Agent-based modelling and transport phenomena

The specialization track “Agent-based modelling and transport phenomena” will take place at the University of L’Aquila. The proposed curriculum covers newly developed mathematical modelling approaches, aiming at realizing practical solutions for smart and healthy communities. UAQ has longstanding collaborations with the Imperial College of London (UK) and with the University of Muenster (Germany) on many-agent modelling and mean-field limits in several branches of social sciences such as opinion formation, emergence of collective motion, and the social behaviour of largely crowded communities (the latter also in collaboration with the Universities of Catania and Ferrara, in Italy); the UAQ team has a longstanding expertise on "nonlocal aggregation models", an emerging subject in applied mathematical research with applications in particular to the modelling of criminal behaviour in urban areas. Important achievements have been also carried out at UAQ in the area of nonlinear conservation laws with applications to traffic modeling and population dynamics.
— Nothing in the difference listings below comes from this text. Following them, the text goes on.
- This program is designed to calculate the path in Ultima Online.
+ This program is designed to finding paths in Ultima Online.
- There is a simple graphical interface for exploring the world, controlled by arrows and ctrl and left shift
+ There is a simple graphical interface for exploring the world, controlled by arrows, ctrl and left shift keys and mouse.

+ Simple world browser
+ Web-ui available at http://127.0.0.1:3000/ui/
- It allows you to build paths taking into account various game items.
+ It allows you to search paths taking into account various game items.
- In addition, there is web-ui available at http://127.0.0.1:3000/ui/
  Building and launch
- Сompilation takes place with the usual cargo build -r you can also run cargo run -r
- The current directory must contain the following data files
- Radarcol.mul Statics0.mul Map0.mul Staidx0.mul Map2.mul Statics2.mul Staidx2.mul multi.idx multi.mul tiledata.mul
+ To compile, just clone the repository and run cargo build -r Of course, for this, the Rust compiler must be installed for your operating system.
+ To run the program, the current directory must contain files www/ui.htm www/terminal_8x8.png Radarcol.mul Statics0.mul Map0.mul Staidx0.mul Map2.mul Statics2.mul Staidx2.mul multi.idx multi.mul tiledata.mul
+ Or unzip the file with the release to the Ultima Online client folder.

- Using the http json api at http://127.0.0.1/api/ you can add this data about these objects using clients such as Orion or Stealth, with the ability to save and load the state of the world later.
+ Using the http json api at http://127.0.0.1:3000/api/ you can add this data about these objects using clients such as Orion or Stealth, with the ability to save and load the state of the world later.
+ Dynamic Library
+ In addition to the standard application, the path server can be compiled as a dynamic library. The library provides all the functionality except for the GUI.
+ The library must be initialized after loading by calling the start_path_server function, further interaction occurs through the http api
This track has three compulsory courses: “Advanced analysis” , providing tools to deepen the understanding of advanced nonlinear models; “Mathematical fluid dynamics”, featuring advanced analytical methods on classical and modern fluid-dynamical theories; “Mathematical model for collective behavior”, presenting a selection of topics in the modeling of collective motion in social sciences and of transport modeling in real world applications, particularly in urban and behavioural sciences.

The last two courses, "Biomathematics" and "System biology" (in collaboration with the IASI-CNR institute), specialise the student on "modelling in life sciences", which has become a classic topic in modern applied mathematics. Both of them present mathematical and modeling approach via ODEs, PDEs, and multiscale modelling, in contexts arising from modern applications such as population biology, medicine, and genetics.

 

Below you can find information about the subjects for this semester.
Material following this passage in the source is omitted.